Siu Adrian, Steffens Daniel, Ansari Nabila, Karunaratne Sascha, Solanki Henna, Ahmadi Nima, Solomon Michael, Moran Brendan, Koh Cherry
Surgical Outcomes Research Centre (SOuRCe), Royal Prince Alfred Hospital, C/O Royal Prince Alfred Hospital, Missenden Road, PO Box M 157, Camperdown, NSW, 2050, Australia.
Faculty of Medicine and Health, Central Clinical School, The University of Sydney, Sydney, NSW, Australia.
Tech Coloproctol. 2024 Feb 20;28(1):35. doi: 10.1007/s10151-024-02911-9.
Rural Australians typically encounter disparities in healthcare access leading to adverse health outcomes, delayed diagnosis and reduced quality of life (QoL) parameters. These disparities may be exacerbated in advanced malignancies, where treatment is only available at highly specialised centres with appropriate multidisciplinary expertise. Thus, this study aims to determine the association between patient residence on oncological, surgical and QoL outcomes following cytoreductive surgery (CRS) and hyperthermic intra-peritoneal chemotherapy (HIPEC).
A retrospective analysis was conducted on consecutive patients undergoing CRS and HIPEC at Royal Prince Alfred Hospital from January 2017 to March 2022. On the basis of their postcode of residence, patients were stratified into metropolitan and regional groups. Data encompassing demographics, oncological, surgical and QoL outcomes were compared. Statistical analysis included chi-square test, t-tests and Kaplan-Meier survival curves.
Among the 317 patients, 228 (72%) were categorised as metropolitan and 89 (28%) as regional. Metropolitan patients presented higher rates of recurrence (61.8% versus 40.0%, p = 0.014) and shorter overall mean survival [3.8 years (95% CI: 3.44-4.09) versus 4.2 years (95% CI: 3.76-4.63), p = 0.019] compared with regional patients. No other statistically significant differences were observed in oncological, surgical and QoL outcomes.

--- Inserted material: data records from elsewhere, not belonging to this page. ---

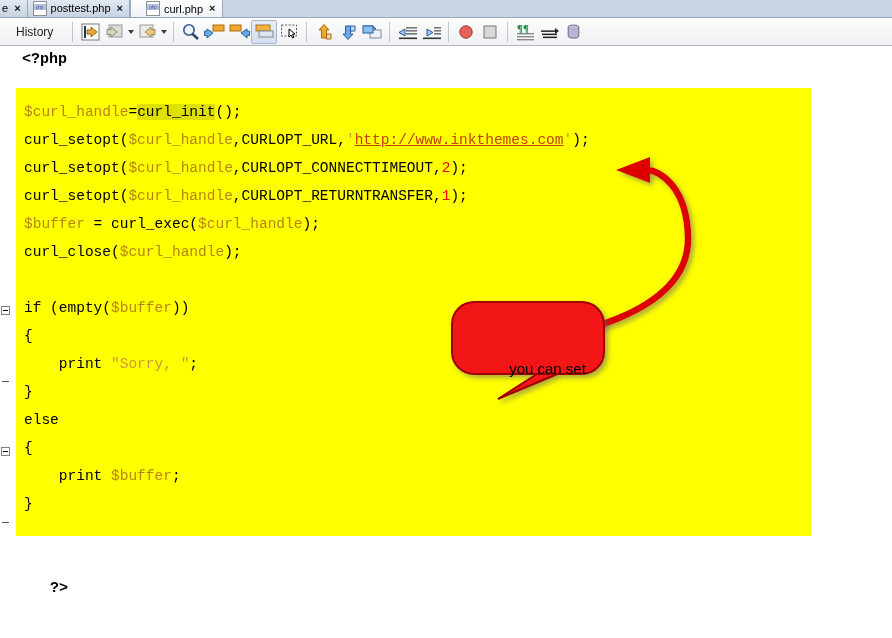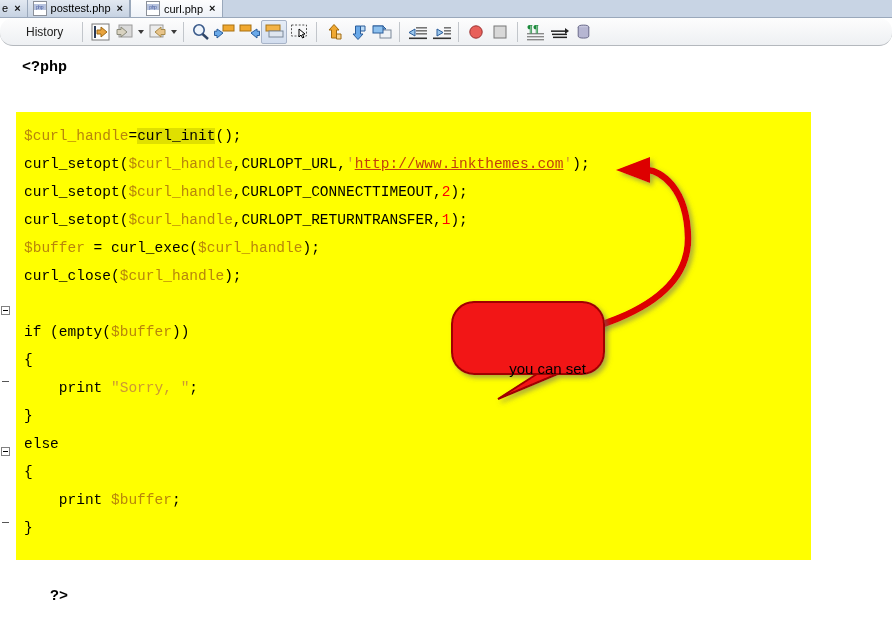--- a/index.html
+++ b/index.html
@@ -84,22 +84,21 @@
   
   .toolbar {
     position: absolute;
     left: 0; top: 18px;
     width: 892px; height: 28px;
     background: linear-gradient(#fdfdfd, #eef0f3);
     border-bottom: 1px solid #b4b8bd;
     display: flex;
     align-items: center;
     box-sizing: border-box;
-    padding-left: 20px;
-    border-radius: 13px;
+    padding-left: 10px;
   }
   .tb-text {
     font-size: 12px;
     color: #222;
     margin-right: 8px;
     padding: 0 6px;
   }
   .tb-sep {
     width: 1px; height: 20px;
     background: #c2c6cb;
@@ -167,39 +166,37 @@
     width: 7px; height: 1px;
     background: #555;
   }
 
   .php-open, .php-close {
     position: absolute;
     font-family: "Liberation Mono", monospace;
     font-size: 15px;
     font-weight: bold;
     color: #000;
-    margin-top: 8px;
   }
 
   
   .codeblock {
     position: absolute;
     left: 16px;
     top: 41px;
     width: 795px;
     height: 448px;
     background: #ffff00;
     font-family: "Liberation Mono", monospace;
     font-size: 14.5px;
     line-height: 28px;
     color: #000;
     white-space: pre;
     box-sizing: border-box;
     padding: 10px 0 0 8px;
-    margin-top: 24px;
   }
   .codeblock .ln { display: block; height: 28px; }
   .var { color: #b8860b; }
   .str { color: #cc9933; }
   .num { color: #ff0000; }
   .hl { background: #e0e000; }
   .url {
     color: #c2410c;
     text-decoration: underline;
   }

Most oncological, surgical and QoL parameters did not differ by geographical location of patients undergoing CRS and HIPEC for peritoneal malignancies at a high-volume quaternary referral centre. Observed differences in recurrence and survival may be attributed to the selective nature of surgical referrals and variable follow-up patterns. Future research should focus on characterising referral pathways and its influence on post-operative outcomes.

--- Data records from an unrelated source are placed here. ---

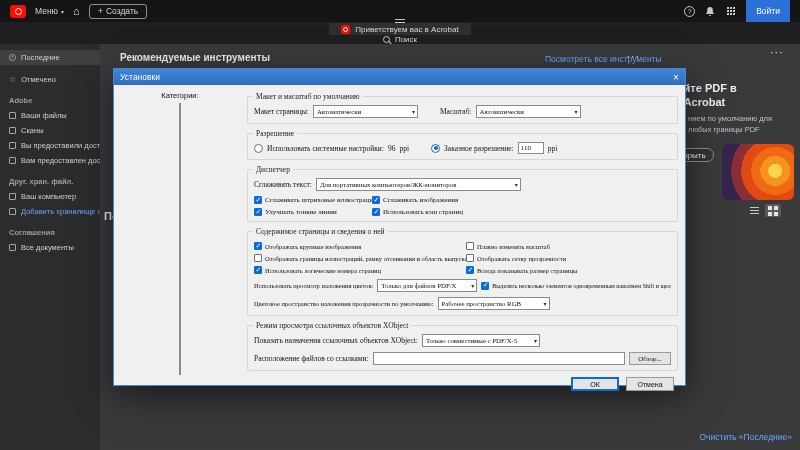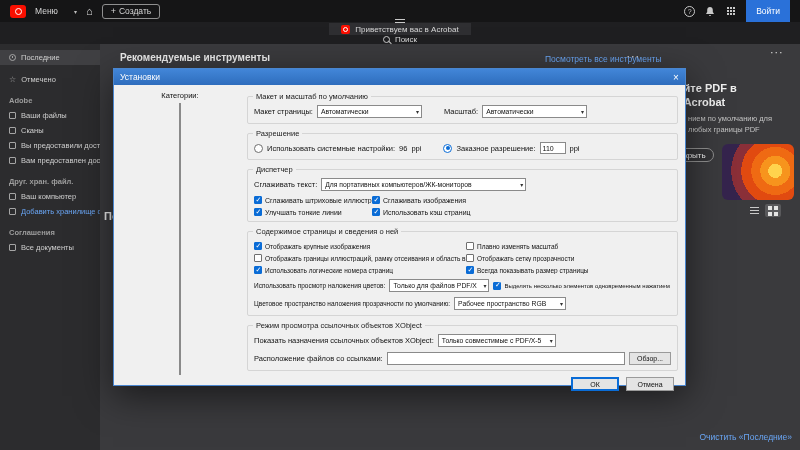--- a/index.html
+++ b/index.html
@@ -4,21 +4,21 @@
 <style>
   * { margin:0; padding:0; box-sizing:border-box; }
   html,body { width:800px; height:450px; overflow:hidden; }
   body { position:relative; font-family:"Liberation Sans", sans-serif; background:#3a3a3d; color:#ddd; }
 
   
   .topbar { position:absolute; left:0; top:0; width:800px; height:22px; background:#151516;
             display:flex; align-items:center; gap:9px; padding:0 10px; font-size:8.5px; color:#d6d6d6; z-index:5;}
   .logo { width:16px; height:13px; background:#fa0f00; border-radius:3px; display:flex; align-items:center; justify-content:center; flex:none;}
   .logo-ring { width:7px; height:7px; border:1.5px solid #fff; border-radius:50%; display:block;}
-  .tb-btn { display:inline-flex; align-items:center; gap:16px; cursor:default;}
+  .tb-btn { display:inline-flex; align-items:center; gap:3px; cursor:default;}
   .chev { font-size:6px; color:#bdbdbd; }
   .tb-home { font-size:11px; color:#d6d6d6; line-height:1;}
   .create-btn { display:inline-flex; align-items:center; gap:3px; border:1px solid #8f8f8f; border-radius:3px; padding:1.5px 8px; }
   .plus { font-size:9px; line-height:1;}
   .tb-spacer { flex:1; }
   .circle-ico { width:11px; height:11px; border:1px solid #c9c9c9; border-radius:50%; display:inline-flex; align-items:center; justify-content:center; font-size:7px; color:#c9c9c9;}
   .tb-ico { display:inline-flex; align-items:center; justify-content:center; width:12px; height:12px;}
   .grid-dots { display:block; width:2px; height:2px; background:#c9c9c9;
     box-shadow:3px 0 0 #c9c9c9,6px 0 0 #c9c9c9,0 3px 0 #c9c9c9,3px 3px 0 #c9c9c9,6px 3px 0 #c9c9c9,0 6px 0 #c9c9c9,3px 6px 0 #c9c9c9,6px 6px 0 #c9c9c9; margin:-6px 0 0 -6px;}
   .signin { background:#2a71d9; color:#fff; padding:18px 10px; border-radius:3px; font-size:8.5px;}
@@ -89,21 +89,21 @@
   .cat-list { position:absolute; top:0; left:0; right:10px; bottom:0;}
   .cat-item { font-size:6.8px; line-height:8px; height:8px; padding:0 2px; white-space:nowrap; overflow:hidden; color:#151515;}
   .cat-item.selected { background:#0a6cd6; color:#fff;}
   .cat-scrollbar { position:absolute; top:0; right:0; bottom:0; width:10px; background:#f2f2f2; border-left:1px solid #dcdcdc;}
   .sb-arrow { position:absolute; left:2px; width:0; height:0; border-left:3px solid transparent; border-right:3px solid transparent;}
   .sb-arrow.up { top:3px; border-bottom:4px solid #8a8a8a;}
   .sb-arrow.down { bottom:3px; border-top:4px solid #8a8a8a;}
   .sb-thumb { position:absolute; top:10px; left:1px; width:7px; height:52px; background:#c6c6c6;}
 
   .content-col { flex:1; display:flex; flex-direction:column; min-width:0; font-size:7.5px; padding-top:3px;}
-  .group { border:1px solid #d5d5d5; border-radius:2px; position:relative; padding:8px 6px 5px; margin:3px 0 6px;}
+  .group { border:1px solid #d5d5d5; border-radius:2px; position:relative; padding:8px 6px 5px; margin:3px 0 6px;font-family:Liberation Serif, serif;}
   .gtitle { position:absolute; top:-5px; left:5px; background:#f0f0f0; padding:0 3px; font-size:7.5px; color:#1a1a1a; white-space:nowrap;}
   .row { display:flex; align-items:center; gap:4px; min-width:0; overflow:hidden; margin-top:2px;}
   .row:first-of-type { margin-top:0;}
   .lbl { white-space:nowrap; flex:none;}
   .lbl.sm { font-size:6.5px;}
   .gap18 { width:14px; flex:none;}
 
   .select { height:13px; background:#fff; border:1px solid #8a8a8a; display:inline-flex; align-items:center;
             padding:0 2px 0 3px; gap:3px; white-space:nowrap; overflow:hidden; flex:none; font-size:6.8px;}
   .select .arrow { font-size:6px; color:#333; margin-left:auto;}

澳大利亚农村地区居民在医疗保健可及性方面通常存在差异,这导致了不良健康后果、诊断延迟和生活质量(QoL)参数降低。在晚期恶性肿瘤中,这些差异可能会加剧,因为治疗仅在拥有适当多学科专业知识的高度专业化中心提供。因此,本研究旨在确定接受细胞减灭术(CRS)和热灌注化疗(HIPEC)后患者居住地与肿瘤学、手术和生活质量结果之间的关联。
对2017年1月至2022年3月在皇家阿尔弗雷德王子医院接受CRS和HIPEC的连续患者进行回顾性分析。根据患者居住邮政编码,将患者分为大都市组和地区组。比较了包括人口统计学、肿瘤学、手术和生活质量结果的数据。统计分析包括卡方检验、t检验和Kaplan-Meier生存曲线。

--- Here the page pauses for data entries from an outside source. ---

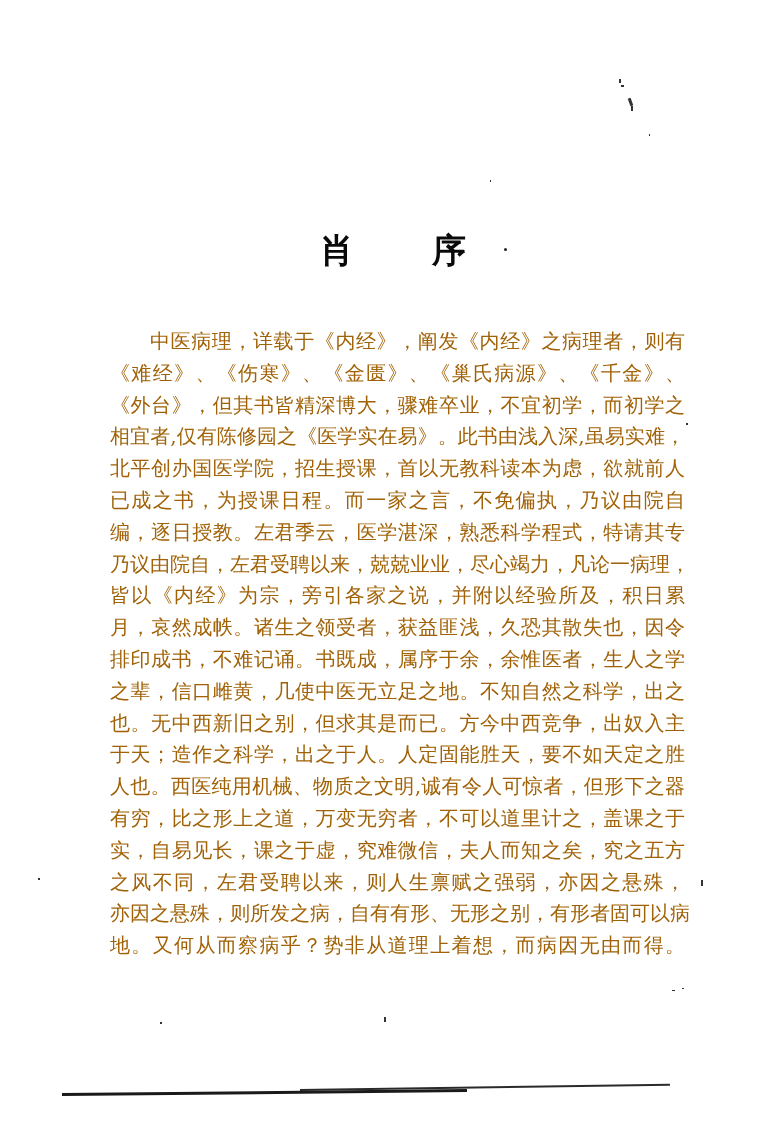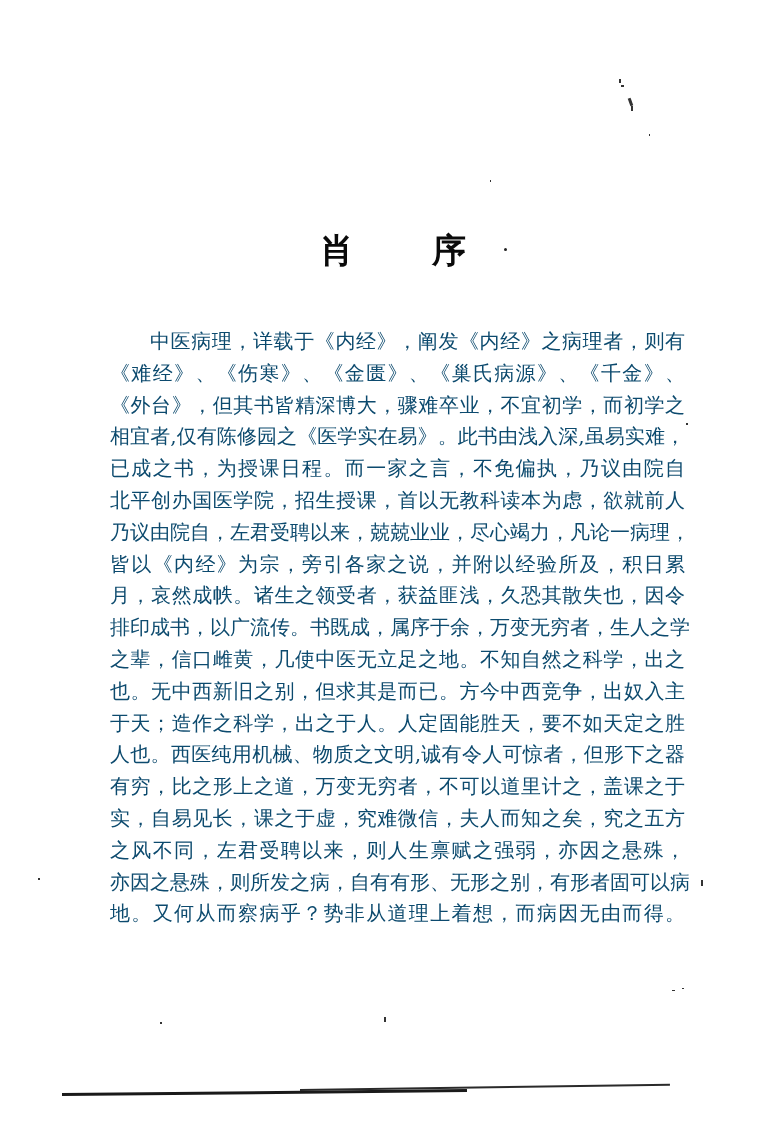--- a/index.html
+++ b/index.html
@@ -59,21 +59,21 @@
       width: 575px;
     }
     .line {
       display: block;
       height: 31.8px;
       line-height: 31.8px;
       font-size: 20px;
       white-space: nowrap;
       text-align: justify;
       text-align-last: justify;
-      color: #0c4a6e;
+      color: #a16207;
     }
     .line.indent {
       padding-left: 40px;
     }
     .speck {
       position: absolute;
       background: #333;
     }
     .bottom-rule {
       position: absolute;
@@ -105,26 +105,27 @@
     <span class="ch1">肖</span>
     <span class="ch2">序</span>
   </div>
   <div class="title-dot"></div>
 
   <div class="body-text">
     <span class="line indent">中医病理，详载于《内经》，阐发《内经》之病理者，则有</span>
     <span class="line">《难经》、《伤寒》、《金匮》、《巢氏病源》、《千金》、</span>
     <span class="line">《外台》，但其书皆精深博大，骤难卒业，不宜初学，而初学之</span>
     <span class="line">相宜者,仅有陈修园之《医学实在易》。此书由浅入深,虽易实难，</span>
+    <span class="line">北平创办国医学院，招生授课，首以无教科读本为虑，欲就前人</span>
     <span class="line">已成之书，为授课日程。而一家之言，不免偏执，乃议由院自</span>
-    <span class="line">北平创办国医学院，招生授课，首以无教科读本为虑，欲就前人</span>
+    <span class="line">编，逐日授教。左君季云，医学湛深，熟悉科学程式，特请其专</span>
     <span class="line">乃议由院自，左君受聘以来，兢兢业业，尽心竭力，凡论一病理，</span>
     <span class="line">皆以《内经》为宗，旁引各家之说，并附以经验所及，积日累</span>
     <span class="line">月，哀然成帙。诸生之领受者，获益匪浅，久恐其散失也，因令</span>
-    <span class="line">排印成书，以广流传。书既成，属序于余，万变无穷者，生人之学</span>
+    <span class="line">排印成书，不难记诵。书既成，属序于余，余惟医者，生人之学</span>
     <span class="line">之辈，信口雌黄，几使中医无立足之地。不知自然之科学，出之</span>
     <span class="line">也。无中西新旧之别，但求其是而已。方今中西竞争，出奴入主</span>
     <span class="line">于天；造作之科学，出之于人。人定固能胜天，要不如天定之胜</span>
     <span class="line">人也。西医纯用机械、物质之文明,诚有令人可惊者，但形下之器</span>
     <span class="line">有穷，比之形上之道，万变无穷者，不可以道里计之，盖课之于</span>
     <span class="line">实，自易见长，课之于虚，究难微信，夫人而知之矣，究之五方</span>
     <span class="line">之风不同，左君受聘以来，则人生禀赋之强弱，亦因之悬殊，</span>
     <span class="line">亦因之悬殊，则所发之病，自有有形、无形之别，有形者固可以病</span>
     <span class="line">地。又何从而察病乎？势非从道理上着想，而病因无由而得。</span>
   </div>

在317例患者中,228例(72%)被归类为大都市组,89例(28%)为地区组。与地区组患者相比,大都市组患者的复发率更高(61.8%对40.0%,p = 0.014),总体平均生存期更短[3.8年(95%CI:3.44 - 4.09)对4.2年(95%CI:3.76 - 4.63),p = 0.019]。在肿瘤学、手术和生活质量结果方面未观察到其他统计学上的显著差异。
在一家大型四级转诊中心,接受CRS和HIPEC治疗腹膜恶性肿瘤的患者,其大多数肿瘤学、手术和生活质量参数在地理位置上没有差异。观察到的复发和生存差异可能归因于手术转诊的选择性性质和不同的随访模式。未来的研究应侧重于描述转诊途径及其对术后结果的影响。